**Exercise brief:** Restate the data below word for word. Skip any images it contains.

**Supplied material:**

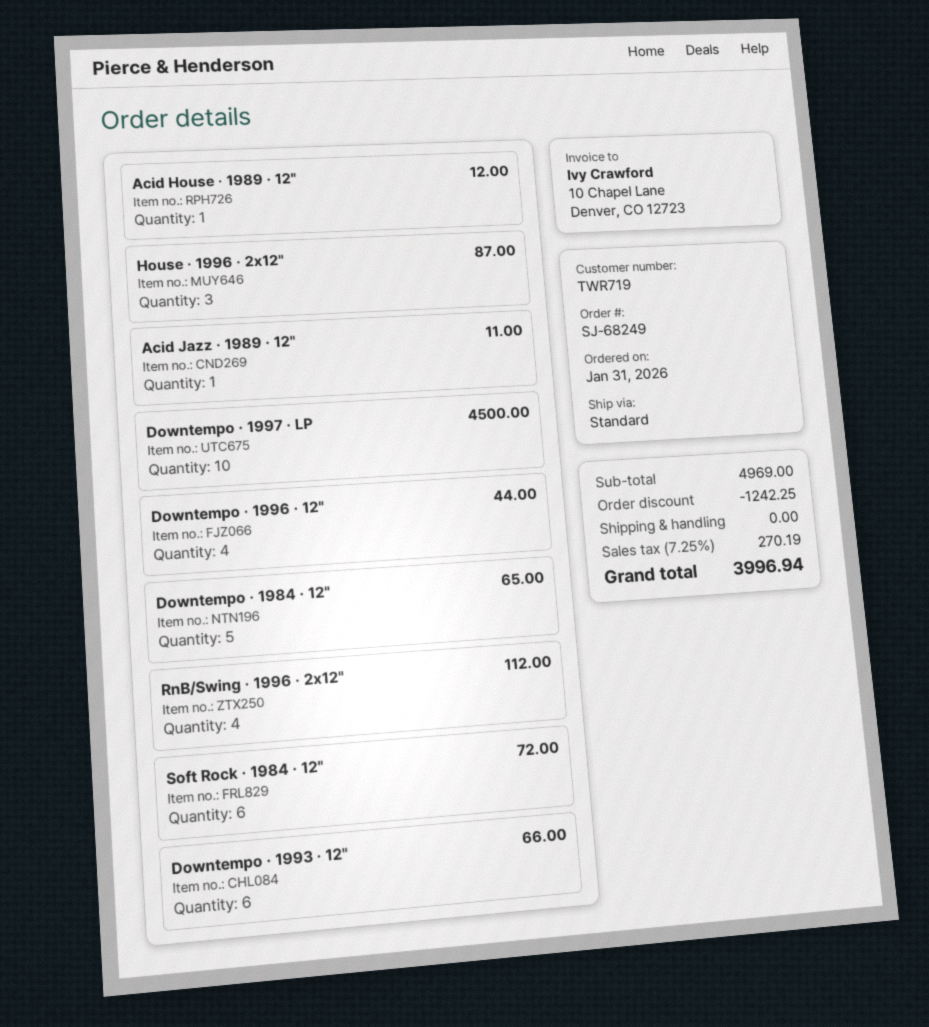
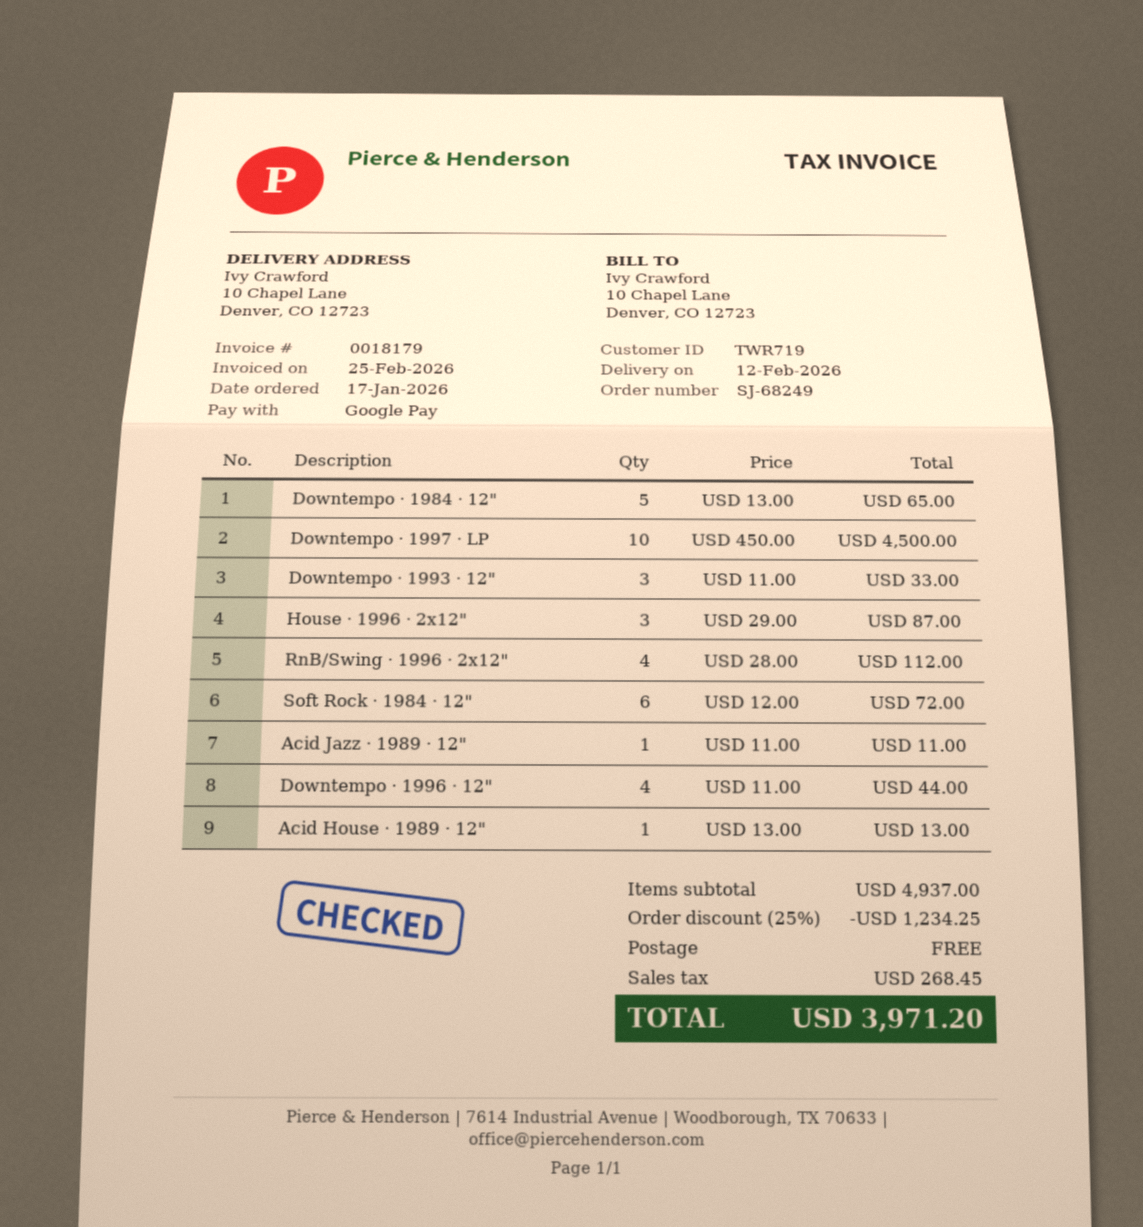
order date: 2026-01-31 -> 2026-01-17
Acid House · 1989 · 12": 1 for 12.00 -> 1 for 13.00
Downtempo · 1993 · 12": 6 for 66.00 -> 3 for 33.00
subtotal: 4969.00 -> 4937.00
discount: 1242.25 -> 1234.25
tax: 270.19 -> 268.45
total: 3996.94 -> 3971.20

**Answer to the problem:**
order date: 2026-01-31 -> 2026-01-17
Acid House · 1989 · 12": 1 for 12.00 -> 1 for 13.00
Downtempo · 1993 · 12": 6 for 66.00 -> 3 for 33.00
subtotal: 4969.00 -> 4937.00
discount: 1242.25 -> 1234.25
tax: 270.19 -> 268.45
total: 3996.94 -> 3971.20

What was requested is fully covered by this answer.